The publication “Wood-Based Bioeconomy Solving Global Challenges”, written by top experts from companies, research institutes and universities of Finland, introduces radical product innovations.
Wood raw materials contain ingredients that have only recently been detected and developed for new uses. Examples include the first biomedical solutions and the production of bioenergy from process waste. Wood-based textiles may at least to some extent in the future free cotton fields to food production globally. The development of fire resistant structural elements of timber and pre-fabrification of wooden blocks of flats enable the breakthrough of multi-storey wooden buildings.
Due to efficient forestry management, the forests in Finland are growing more rapidly than they are used. Forests constitute a carbon sink in Finland, since their annual growth is greater than the volume of trees that are annually harvested. Forest certification has positive effects on the preservation of biodiversity in forests. As a renewable natural resource, ingredients from wood can be valorised in bioproducts providing solutions to problems caused by global warming and waning natural resources.
The articles in the publication convince the reader that the forest industry in Finland is a forerunner in the bioeconomy in global context. The forest sector has traditionally played an important role in the national economy of Finland and over 80 per cent of the land area is covered by forest, representing the highest coverage in Europe. The National Bioeconomy Strategy was published in 2014.

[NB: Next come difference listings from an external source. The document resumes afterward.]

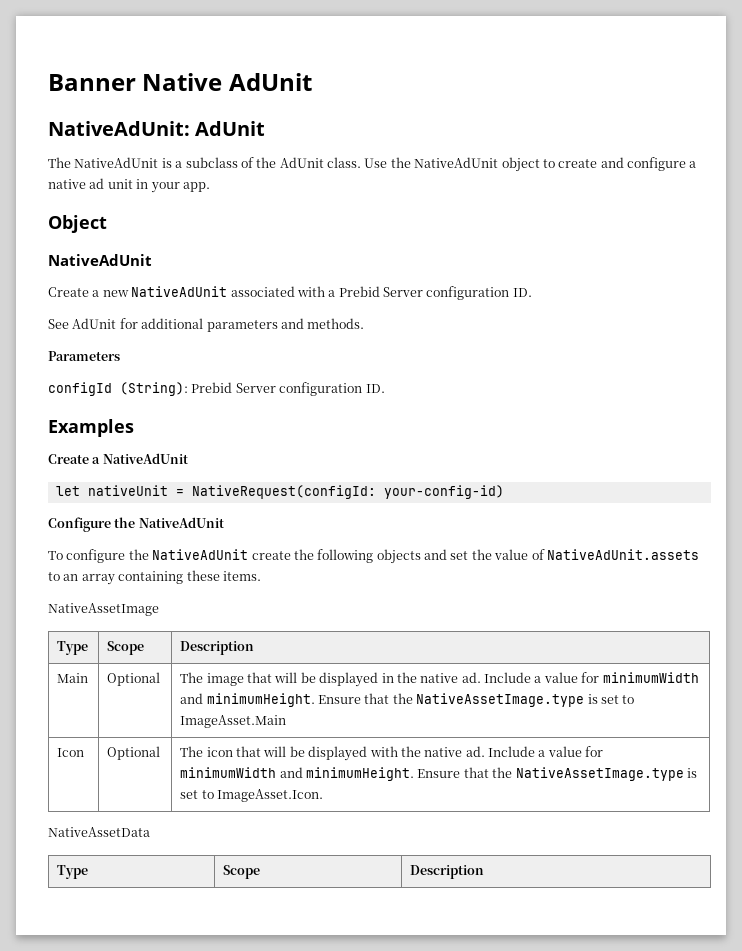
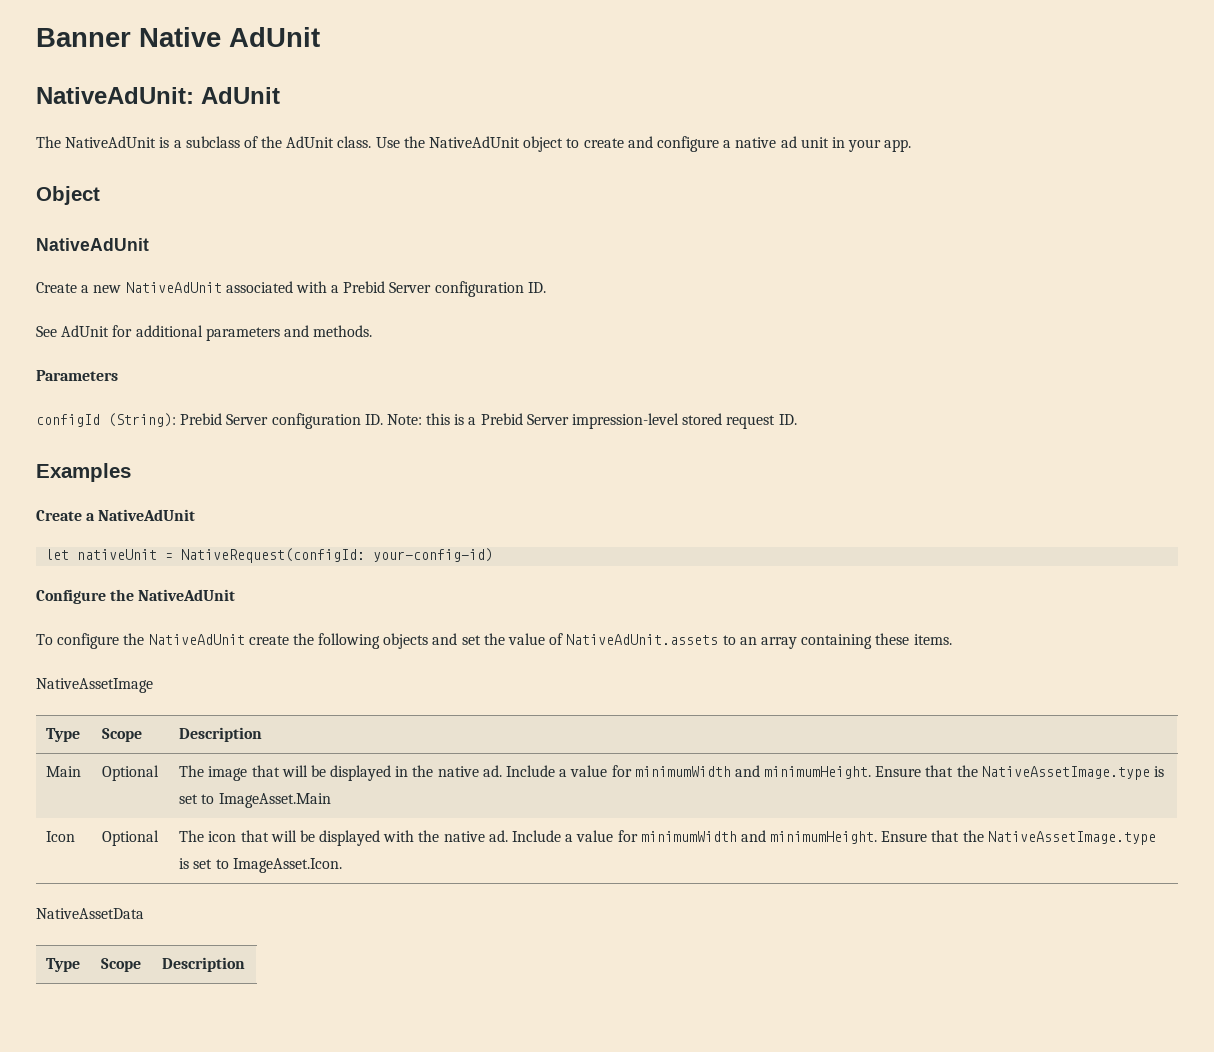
(385, 388) none -> [386,413,797,429] Note: this is a Prebid Server impression-level stored request ID.

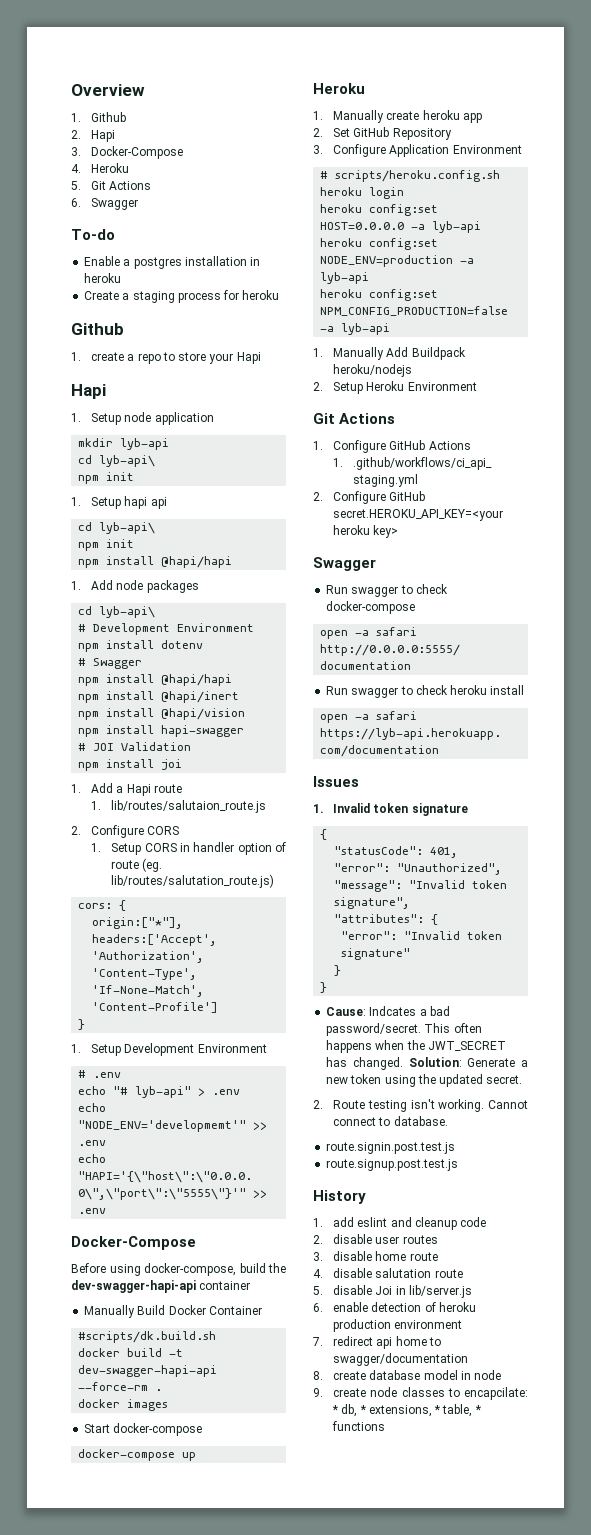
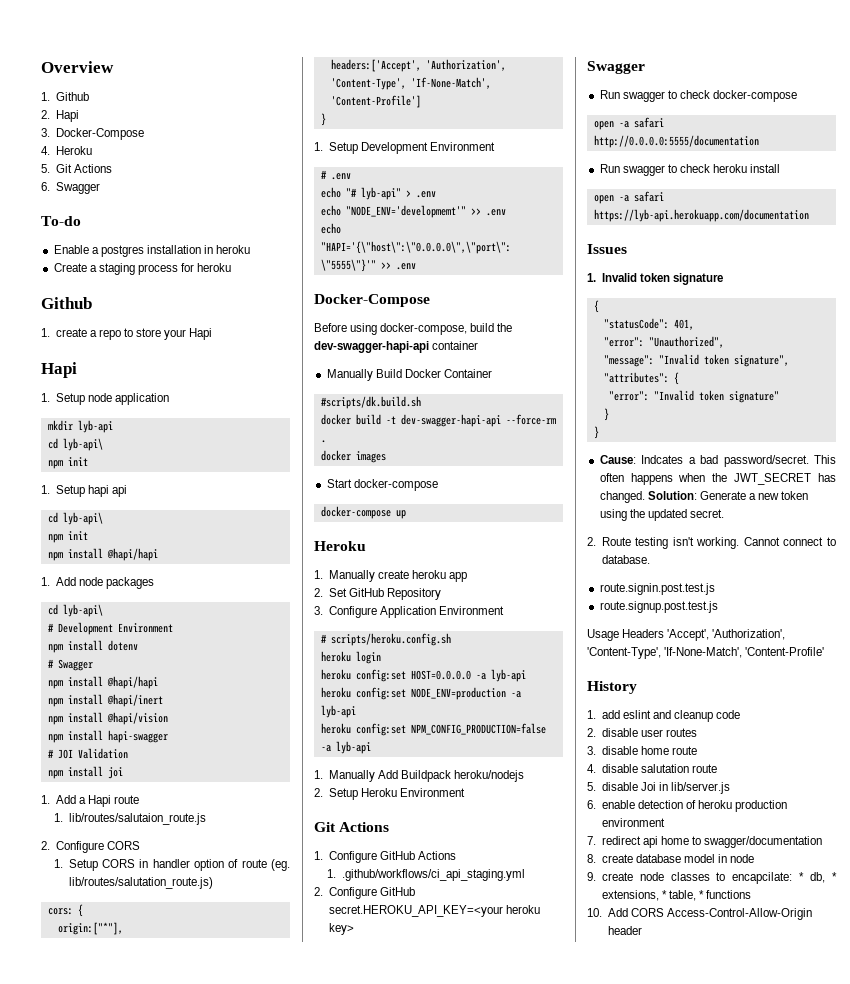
(459, 1165) none -> [587,629,786,641] [587,647,825,659] // Usage Headers 'Accept', 'Authorization', 'Content-Type', 'If-None-Match', 'Content-Profile'
(386, 1426) none -> [587,908,812,920] [607,926,642,935] // 10. Add CORS Access-Control-Allow-Origin header

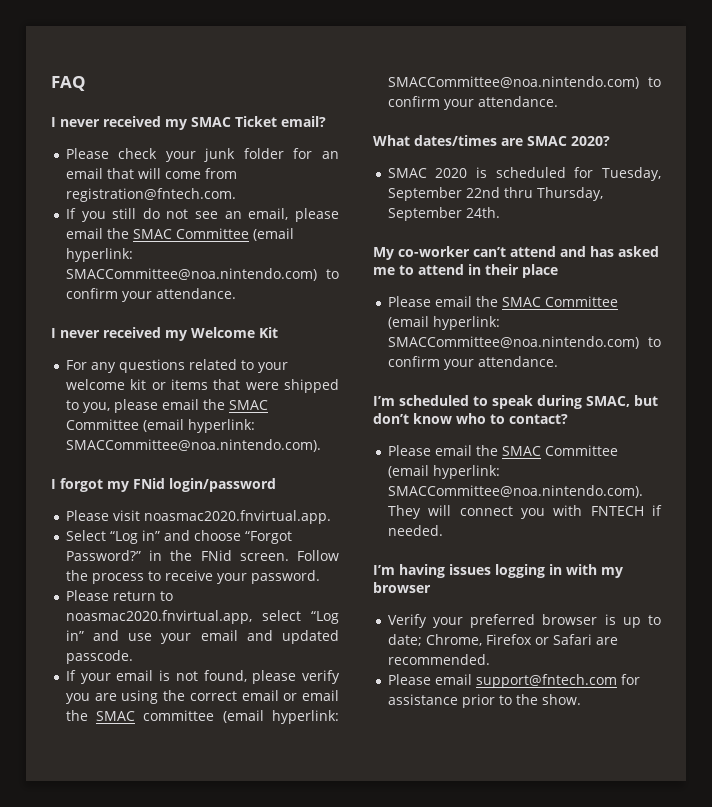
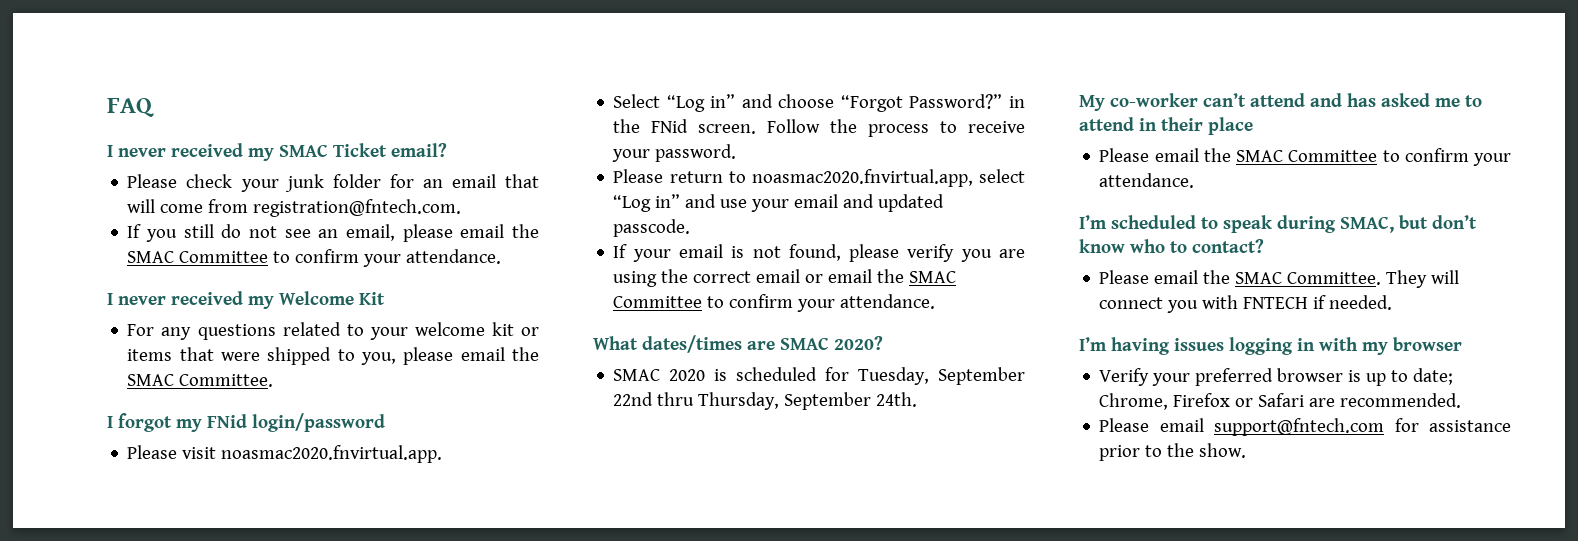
[252,228,294,241] [65,248,133,262] [65,268,317,281] (email hyperlink: SMACCommittee@noa.nintendo.com) -> (269, 257) none
[65,419,255,433] [65,439,321,452] Committee (email hyperlink: SMACCommittee@noa.nintendo.com). -> [179,374,274,387] Committee.
[143,710,339,724] [387,76,639,89] committee (email hyperlink: SMACCommittee@noa.nintendo.com) -> [613,296,703,308] Committee
[387,316,500,330] [387,336,639,349] (email hyperlink: SMACCommittee@noa.nintendo.com) -> (1378, 156) none
[544,445,618,456] [387,465,500,479] [387,485,643,498] Committee (email hyperlink: SMACCommittee@noa.nintendo.com). -> [1287,272,1382,285] Committee.

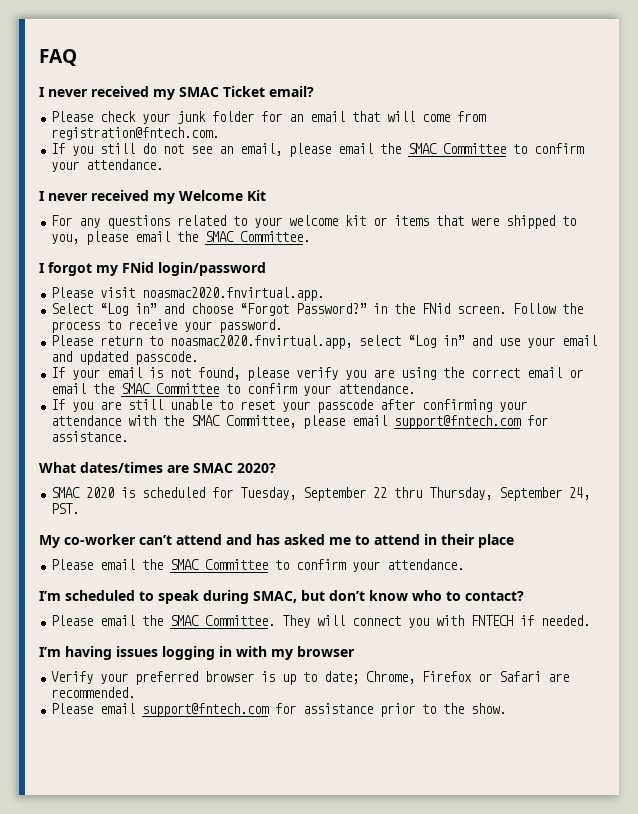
(936, 301) none -> [51,399,528,413] [51,415,549,429] [51,431,129,442] // If you are still unable to reset your passcode after confirming your attendance with the SMAC Committee, please email support@fntech.com for assistance.
[613,392,654,406] 22nd -> [373,487,388,498] 22
[876,392,918,407] 24th. -> [569,487,591,500] [51,503,80,514] 24, PST.

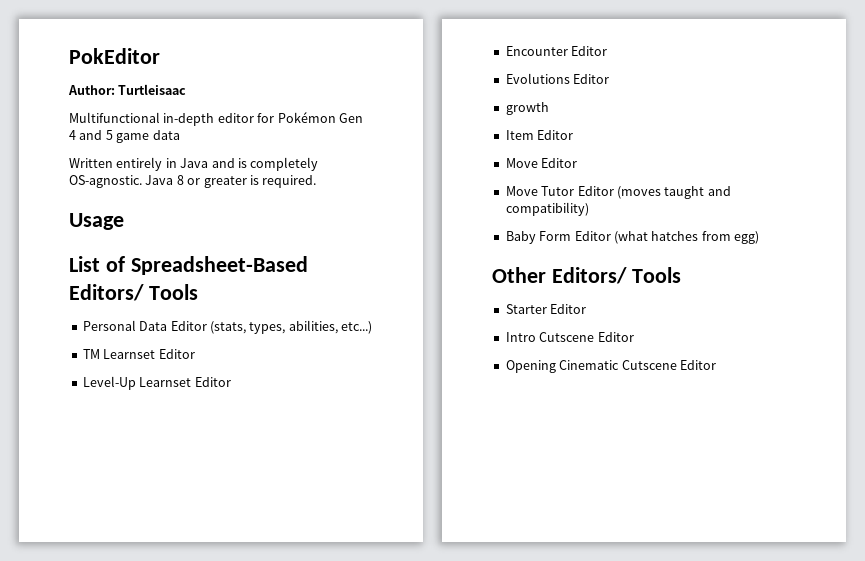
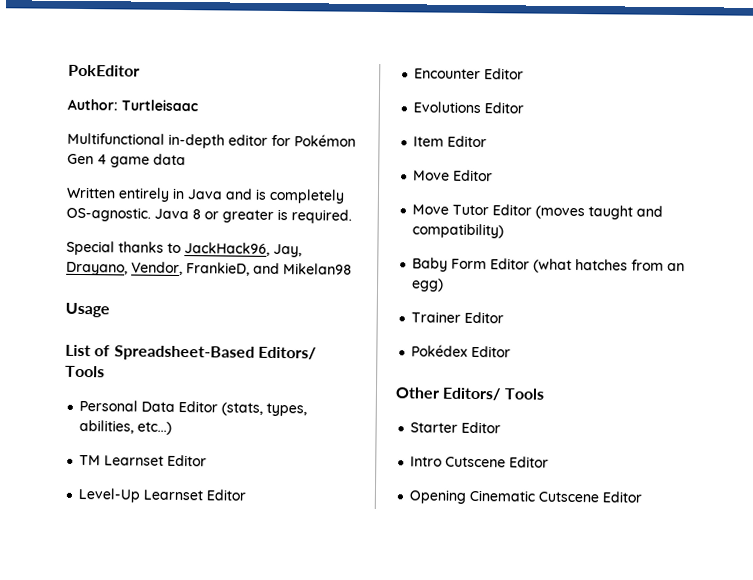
[79,130,113,140] and 5 -> (107, 159) none
(317, 181) none -> [66,240,302,258] [66,261,352,276] // Special thanks to JackHack96, Jay, Drayano, Vendor, FrankieD, and Mikelan98
[505,102,549,115] // growth -> (525, 108) none
(731, 236) none -> [667,262,686,272] an
(759, 237) none -> [411,311,505,324] [411,344,512,358] // Trainer Editor // Pokédex Editor

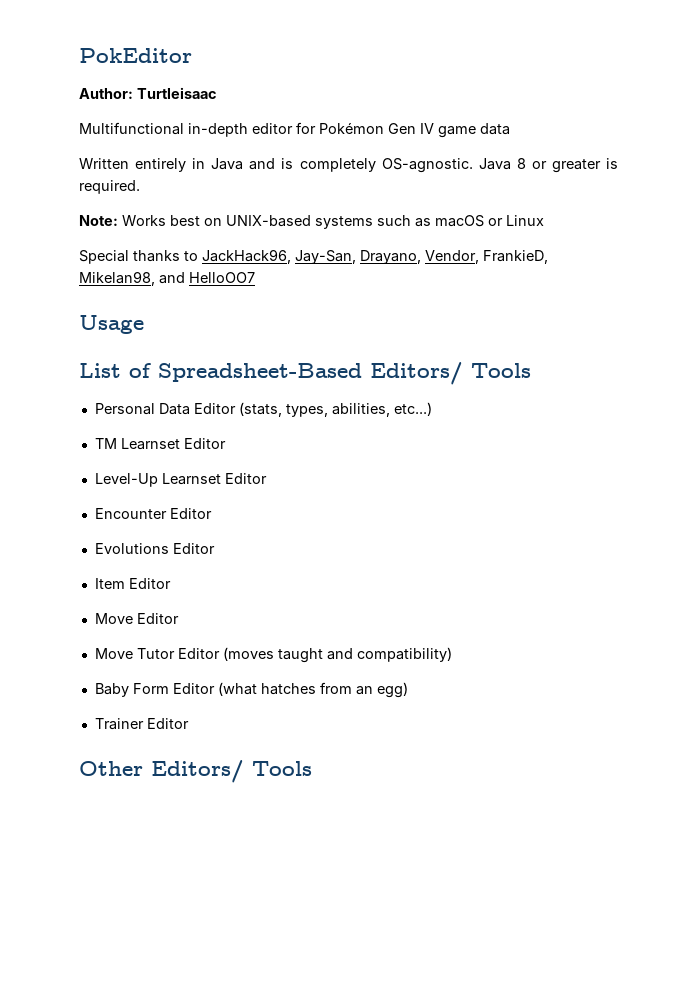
[97,154,107,165] 4 -> [420,123,434,134] IV
(352, 216) none -> [79,215,544,229] // Note: Works best on UNIX-based systems such as macOS or Linux
[273,243,302,258] Jay, -> [295,250,356,264] Jay-San,
[253,262,352,275] and Mikelan98 -> [79,271,255,286] Mikelan98, and HelloOO7
[411,344,512,358] // Pokédex Editor -> (189, 723) none
[410,421,502,434] [410,456,550,468] [409,489,643,504] // Starter Editor // Intro Cutscene Editor // Opening Cinematic Cutscene Editor -> (312, 768) none

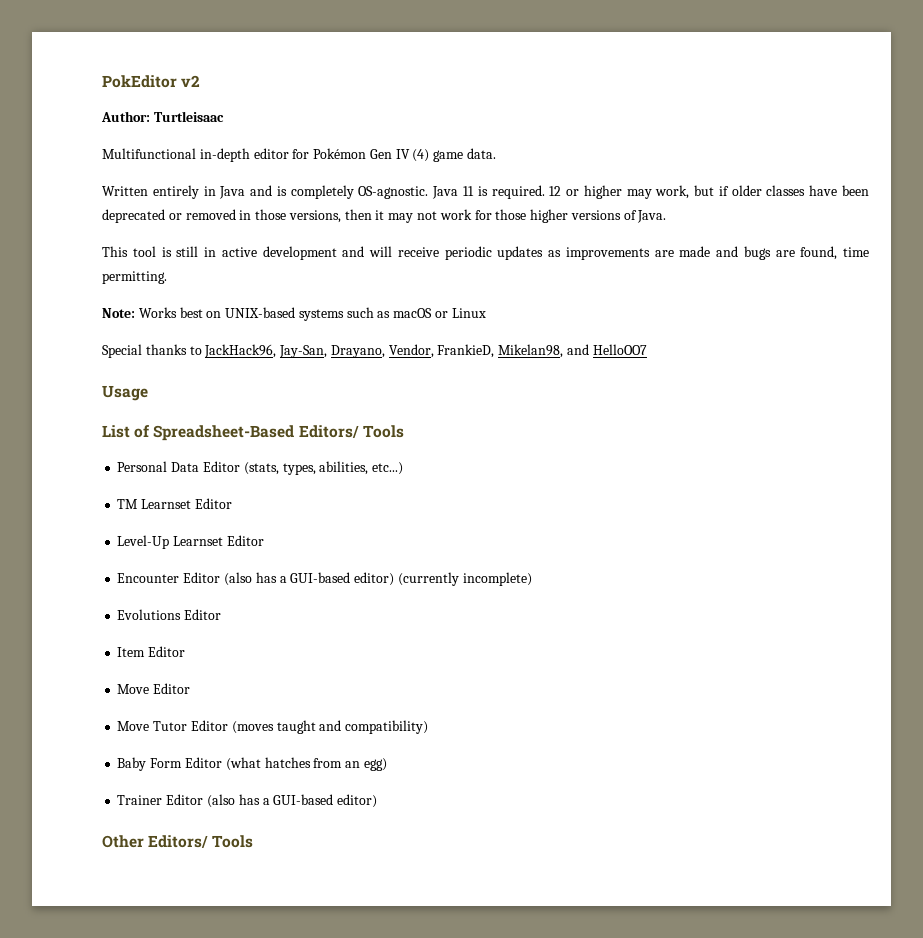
(192, 55) none -> [181,75,201,87] v2
[438,123,510,138] game data -> [412,148,497,162] (4) game data.
[516,158,601,173] 8 or greater -> [462,186,474,196] 11
(140, 187) none -> [549,185,869,199] [102,209,667,223] [102,246,869,260] [102,271,167,284] 12 or higher may work, but if older classes have been deprecated or removed in those versions, then it may not work for those higher versions of Java. // This tool is still in active development and will receive periodic updates as improvements are made and bugs are found, time permitting.
(212, 513) none -> [223,572,532,586] (also has a GUI-based editor) (currently incomplete)
(189, 723) none -> [206,794,378,808] (also has a GUI-based editor)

The information, innovation and business ecosystems are closely linked to the bioeconomy. Each ingredient in wood is refined into an end use that provides the best value-added on the market. Traditional mill sites of large forest industry companies are in the process of becoming bio-product mills. Research-based spin-offs and start-ups enrich local knowledge ecosystems and build new value constellations across industrial divides.
The promising new products include biocomposites that can be used in versatile end products. Micro- and nanocellulose possess unique strength and surface properties. Wood lignin can replace fossil materials in various end products. Biochemicals open up new opportunities, as do the second generation biofuels.
Timber construction and the related new innovations and products reduce the carbon footprint of construction, absorb carbon for a long period of time and are sensible solutions in terms of energy efficiency. Research-based evidence is available for the claim that the use of wood in interior solutions has health improving effects. Wood is more relaxing to the eye and, moreover, the use of wood reduces air quality problems.
In addition to the accumulated expertise in the industrial manufacturing of forest products, Finland’s strengths include the strong expertise and know-how in chemistry. Research and innovation projects are strongly supported by the Finnish state. Furthermore, one of Finland’s strengths is higher education, free for EU citizens, and the world’s largest number of qualified engineers in relation to the size of its population.
The publication reminds us about the key role of consumers. Environmental aspects and the idea of sustainable development play a more and more crucial part as consumers choose their lifestyle, products and services. This trend can be strengthened by means of environmental legislation and regulation. New wood-based products can respond to the challenges, whether they are in the field of foods, packing materials or wood-based fibres replacing cotton in the clothing industry.
The publication of the Ministry of Economic Affairs and Employment was introduced in an event organised at the Permanent Delegation of Finland to the OECD in Paris on 29 May 2017.